松坂と松中の直球対決

西武に勝たないと優勝はない


西武がBクラスであればプレーオフに出ないとかいうこともあるが、それよりなによりホークスにとっての西武は常に優勝を争う相手。去年はレギュラーシーズンで4.5差をつけたものの、プレーオフで西武と戦い、優勝を逃した。今年も下位3チームには29勝3敗という脅威の成績だが、ロッテ、西武には負け、前回の対戦ではインボイス西武ドームで2連敗。15連勝の勢いを止められ、松坂には完封された。


前日の練習では王監督から十数分にわたって激が飛んだ。


「オレは明日勝ちたい。野球界の先輩として言わせてもらう。松坂の直球を打たないといけない。結果はどうなるか分からないが、直球を全部打つつもりでいけ」(日刊
つねに直球を打ってこそホームランという王監督らしい。


はたして、試合は両軍3者凡退ではじまる。
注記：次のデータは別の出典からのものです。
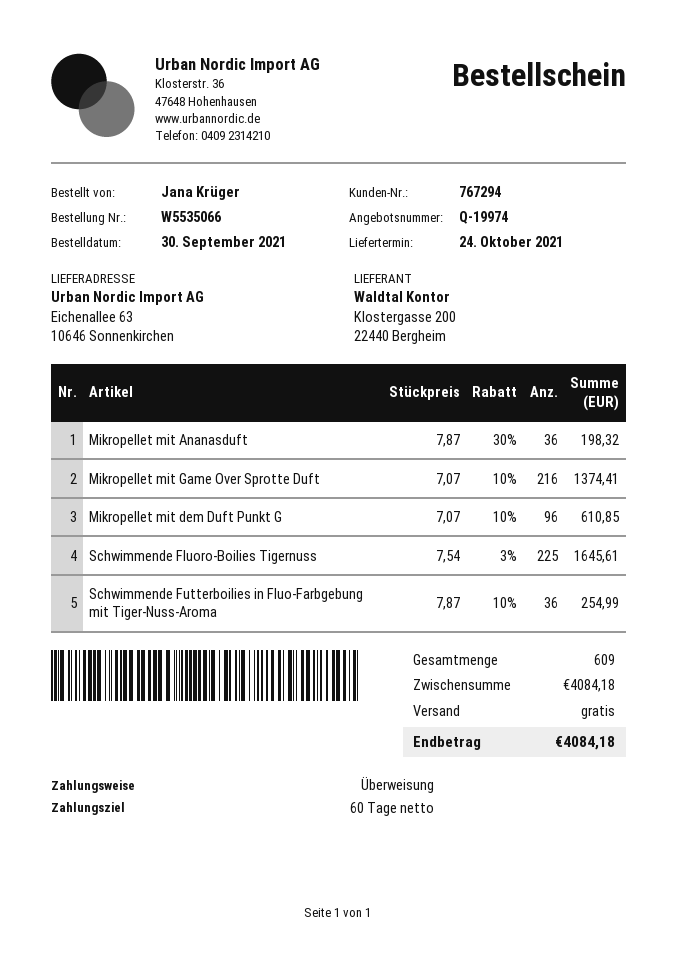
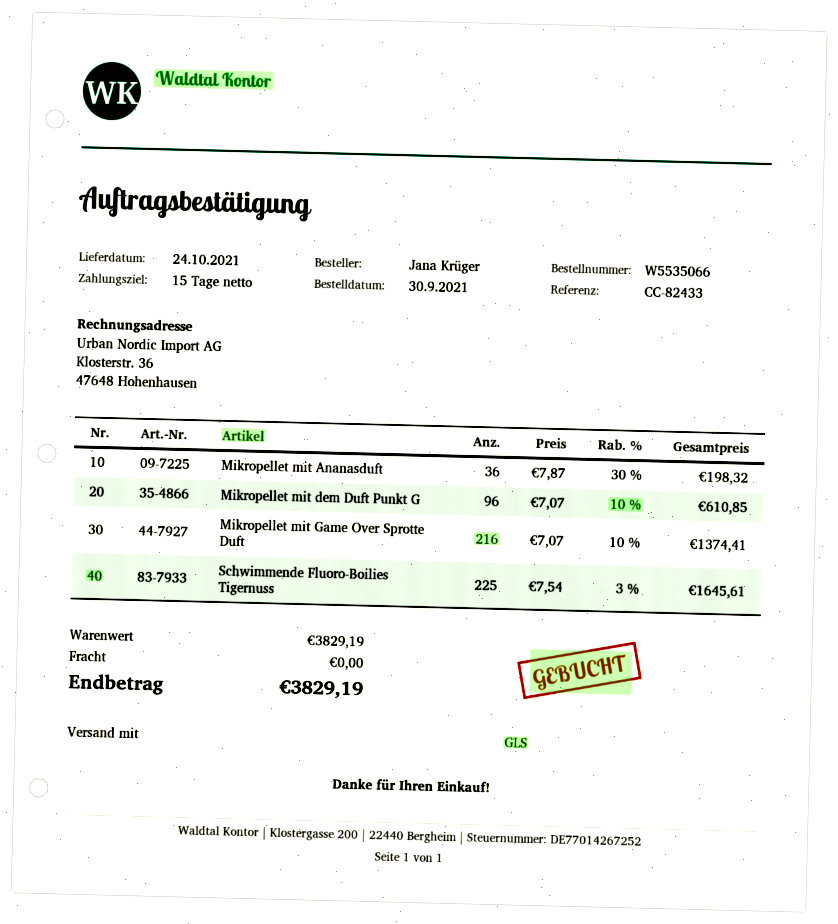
payment terms: 60 days -> 15 days
Schwimmende Futterboilies in Fluo-Farbgebung mit Tiger-Nuss-Aroma: 36 x 7.87 - 10% = 254.99 -> none
subtotal: 4084.18 -> 3829.19
total: 4084.18 -> 3829.19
さすがエース対決。2回裏、先頭打者好調松中への初球は直球だった。調子の悪いときは振れなかった初球をジャストミート。先制ホームランを放つと、次の打席もむかってきた直球をとらえて今度はライトスタンドへ。


2打席連続でホームランを放たれても松坂大輔はひるむことなく、どころか狙われているとわかっている直球を投げた、4球とも直球。その4球目をライト戦へ二塁打に運んだ。

9回裏
次の打席。1点を追いつかれて3−3というシーン。松中は初球、2球目のチェンジアップに全く反応しない。待つのは直球一本。それに応えるかのように直球を投げ、ライトスタンドへ白球が吸い込まれた。


4打数4安打。2塁打1本、ホームラン3本。勝たなければいけない試合で、打つべき人が打ちたい相手の最高の球を打ちつくした。「これだけ広い球場で、飛ばないボールに変わって30本という数字は誇ってよいものだと思います。ですが、それよりも、とにかく優勝したい。」
試合も斎藤和己が通常はカウント球のカーブをなかなかストライクに決め切れないながらも試合をつくり、吉武がそのバトンを受け取って失点を抑えた。今日はレギュラーシーズンの1位だけでなく優勝に近づいた。その試合であるように思う。